- Task prompt: Each entry must appear in the answer exactly as given.
━━━━
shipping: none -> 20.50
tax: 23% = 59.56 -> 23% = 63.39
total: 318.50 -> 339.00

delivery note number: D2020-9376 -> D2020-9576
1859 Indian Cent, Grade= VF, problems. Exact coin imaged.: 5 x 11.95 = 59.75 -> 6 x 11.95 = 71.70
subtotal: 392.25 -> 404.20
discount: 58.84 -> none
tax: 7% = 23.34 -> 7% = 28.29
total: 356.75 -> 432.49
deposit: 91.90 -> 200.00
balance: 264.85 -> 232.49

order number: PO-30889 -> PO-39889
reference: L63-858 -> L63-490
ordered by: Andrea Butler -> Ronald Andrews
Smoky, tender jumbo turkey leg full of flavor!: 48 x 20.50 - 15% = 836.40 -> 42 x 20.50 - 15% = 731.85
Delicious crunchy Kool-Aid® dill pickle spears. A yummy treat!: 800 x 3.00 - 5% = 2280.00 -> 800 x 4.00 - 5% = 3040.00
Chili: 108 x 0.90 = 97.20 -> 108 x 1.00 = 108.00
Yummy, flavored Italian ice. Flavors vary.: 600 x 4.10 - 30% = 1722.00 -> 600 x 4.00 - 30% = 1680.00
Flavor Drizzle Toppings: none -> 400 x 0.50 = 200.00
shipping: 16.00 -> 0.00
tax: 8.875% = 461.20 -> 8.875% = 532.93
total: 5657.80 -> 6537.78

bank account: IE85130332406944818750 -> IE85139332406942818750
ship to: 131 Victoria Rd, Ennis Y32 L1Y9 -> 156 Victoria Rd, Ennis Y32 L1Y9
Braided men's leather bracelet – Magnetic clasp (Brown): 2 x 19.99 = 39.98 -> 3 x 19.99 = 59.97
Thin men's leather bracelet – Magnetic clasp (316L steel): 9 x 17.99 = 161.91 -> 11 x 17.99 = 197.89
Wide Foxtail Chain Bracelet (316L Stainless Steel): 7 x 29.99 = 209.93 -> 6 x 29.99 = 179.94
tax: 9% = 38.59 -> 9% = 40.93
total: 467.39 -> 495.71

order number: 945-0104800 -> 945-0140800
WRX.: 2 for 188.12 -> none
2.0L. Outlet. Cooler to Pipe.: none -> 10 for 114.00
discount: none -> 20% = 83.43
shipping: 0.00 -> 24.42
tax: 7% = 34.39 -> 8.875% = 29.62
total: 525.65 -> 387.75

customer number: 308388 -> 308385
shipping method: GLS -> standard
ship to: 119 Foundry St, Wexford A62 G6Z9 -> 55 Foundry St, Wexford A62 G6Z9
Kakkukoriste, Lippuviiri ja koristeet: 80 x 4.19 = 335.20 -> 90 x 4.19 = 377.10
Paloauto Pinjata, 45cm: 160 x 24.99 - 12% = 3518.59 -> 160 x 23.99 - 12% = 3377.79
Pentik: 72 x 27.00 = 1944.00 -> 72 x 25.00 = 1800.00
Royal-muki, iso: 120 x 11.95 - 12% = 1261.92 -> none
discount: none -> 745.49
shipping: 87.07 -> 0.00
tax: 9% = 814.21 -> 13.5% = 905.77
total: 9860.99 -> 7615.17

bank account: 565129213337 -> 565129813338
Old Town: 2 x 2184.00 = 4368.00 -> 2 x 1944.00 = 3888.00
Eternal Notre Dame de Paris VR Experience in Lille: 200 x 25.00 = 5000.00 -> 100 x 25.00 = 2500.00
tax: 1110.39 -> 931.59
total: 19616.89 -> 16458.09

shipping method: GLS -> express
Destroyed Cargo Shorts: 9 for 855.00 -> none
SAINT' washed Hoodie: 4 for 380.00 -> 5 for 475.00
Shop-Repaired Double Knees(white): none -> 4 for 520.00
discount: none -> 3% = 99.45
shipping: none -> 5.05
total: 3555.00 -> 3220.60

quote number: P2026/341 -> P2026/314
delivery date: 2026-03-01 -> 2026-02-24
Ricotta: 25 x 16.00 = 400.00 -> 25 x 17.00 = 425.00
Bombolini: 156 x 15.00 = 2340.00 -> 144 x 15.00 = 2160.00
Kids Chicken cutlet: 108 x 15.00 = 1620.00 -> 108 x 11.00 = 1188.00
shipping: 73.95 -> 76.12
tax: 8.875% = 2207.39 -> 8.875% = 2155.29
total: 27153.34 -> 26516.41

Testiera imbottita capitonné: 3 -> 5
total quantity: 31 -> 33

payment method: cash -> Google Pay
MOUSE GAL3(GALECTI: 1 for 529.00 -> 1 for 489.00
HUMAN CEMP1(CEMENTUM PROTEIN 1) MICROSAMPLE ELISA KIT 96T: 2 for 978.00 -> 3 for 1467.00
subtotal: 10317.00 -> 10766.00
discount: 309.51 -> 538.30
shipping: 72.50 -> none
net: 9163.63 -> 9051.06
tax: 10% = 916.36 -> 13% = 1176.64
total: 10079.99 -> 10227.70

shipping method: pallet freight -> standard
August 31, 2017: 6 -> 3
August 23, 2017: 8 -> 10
━━━━
- Reply to the task:
shipping: none -> 20.50
tax: 23% = 59.56 -> 23% = 63.39
total: 318.50 -> 339.00

delivery note number: D2020-9376 -> D2020-9576
1859 Indian Cent, Grade= VF, problems. Exact coin imaged.: 5 x 11.95 = 59.75 -> 6 x 11.95 = 71.70
subtotal: 392.25 -> 404.20
discount: 58.84 -> none
tax: 7% = 23.34 -> 7% = 28.29
total: 356.75 -> 432.49
deposit: 91.90 -> 200.00
balance: 264.85 -> 232.49

order number: PO-30889 -> PO-39889
reference: L63-858 -> L63-490
ordered by: Andrea Butler -> Ronald Andrews
Smoky, tender jumbo turkey leg full of flavor!: 48 x 20.50 - 15% = 836.40 -> 42 x 20.50 - 15% = 731.85
Delicious crunchy Kool-Aid® dill pickle spears. A yummy treat!: 800 x 3.00 - 5% = 2280.00 -> 800 x 4.00 - 5% = 3040.00
Chili: 108 x 0.90 = 97.20 -> 108 x 1.00 = 108.00
Yummy, flavored Italian ice. Flavors vary.: 600 x 4.10 - 30% = 1722.00 -> 600 x 4.00 - 30% = 1680.00
Flavor Drizzle Toppings: none -> 400 x 0.50 = 200.00
shipping: 16.00 -> 0.00
tax: 8.875% = 461.20 -> 8.875% = 532.93
total: 5657.80 -> 6537.78

bank account: IE85130332406944818750 -> IE85139332406942818750
ship to: 131 Victoria Rd, Ennis Y32 L1Y9 -> 156 Victoria Rd, Ennis Y32 L1Y9
Braided men's leather bracelet – Magnetic clasp (Brown): 2 x 19.99 = 39.98 -> 3 x 19.99 = 59.97
Thin men's leather bracelet – Magnetic clasp (316L steel): 9 x 17.99 = 161.91 -> 11 x 17.99 = 197.89
Wide Foxtail Chain Bracelet (316L Stainless Steel): 7 x 29.99 = 209.93 -> 6 x 29.99 = 179.94
tax: 9% = 38.59 -> 9% = 40.93
total: 467.39 -> 495.71

order number: 945-0104800 -> 945-0140800
WRX.: 2 for 188.12 -> none
2.0L. Outlet. Cooler to Pipe.: none -> 10 for 114.00
discount: none -> 20% = 83.43
shipping: 0.00 -> 24.42
tax: 7% = 34.39 -> 8.875% = 29.62
total: 525.65 -> 387.75

customer number: 308388 -> 308385
shipping method: GLS -> standard
ship to: 119 Foundry St, Wexford A62 G6Z9 -> 55 Foundry St, Wexford A62 G6Z9
Kakkukoriste, Lippuviiri ja koristeet: 80 x 4.19 = 335.20 -> 90 x 4.19 = 377.10
Paloauto Pinjata, 45cm: 160 x 24.99 - 12% = 3518.59 -> 160 x 23.99 - 12% = 3377.79
Pentik: 72 x 27.00 = 1944.00 -> 72 x 25.00 = 1800.00
Royal-muki, iso: 120 x 11.95 - 12% = 1261.92 -> none
discount: none -> 745.49
shipping: 87.07 -> 0.00
tax: 9% = 814.21 -> 13.5% = 905.77
total: 9860.99 -> 7615.17

bank account: 565129213337 -> 565129813338
Old Town: 2 x 2184.00 = 4368.00 -> 2 x 1944.00 = 3888.00
Eternal Notre Dame de Paris VR Experience in Lille: 200 x 25.00 = 5000.00 -> 100 x 25.00 = 2500.00
tax: 1110.39 -> 931.59
total: 19616.89 -> 16458.09

shipping method: GLS -> express
Destroyed Cargo Shorts: 9 for 855.00 -> none
SAINT' washed Hoodie: 4 for 380.00 -> 5 for 475.00
Shop-Repaired Double Knees(white): none -> 4 for 520.00
discount: none -> 3% = 99.45
shipping: none -> 5.05
total: 3555.00 -> 3220.60

quote number: P2026/341 -> P2026/314
delivery date: 2026-03-01 -> 2026-02-24
Ricotta: 25 x 16.00 = 400.00 -> 25 x 17.00 = 425.00
Bombolini: 156 x 15.00 = 2340.00 -> 144 x 15.00 = 2160.00
Kids Chicken cutlet: 108 x 15.00 = 1620.00 -> 108 x 11.00 = 1188.00
shipping: 73.95 -> 76.12
tax: 8.875% = 2207.39 -> 8.875% = 2155.29
total: 27153.34 -> 26516.41

Testiera imbottita capitonné: 3 -> 5
total quantity: 31 -> 33

payment method: cash -> Google Pay
MOUSE GAL3(GALECTI: 1 for 529.00 -> 1 for 489.00
HUMAN CEMP1(CEMENTUM PROTEIN 1) MICROSAMPLE ELISA KIT 96T: 2 for 978.00 -> 3 for 1467.00
subtotal: 10317.00 -> 10766.00
discount: 309.51 -> 538.30
shipping: 72.50 -> none
net: 9163.63 -> 9051.06
tax: 10% = 916.36 -> 13% = 1176.64
total: 10079.99 -> 10227.70

shipping method: pallet freight -> standard
August 31, 2017: 6 -> 3
August 23, 2017: 8 -> 10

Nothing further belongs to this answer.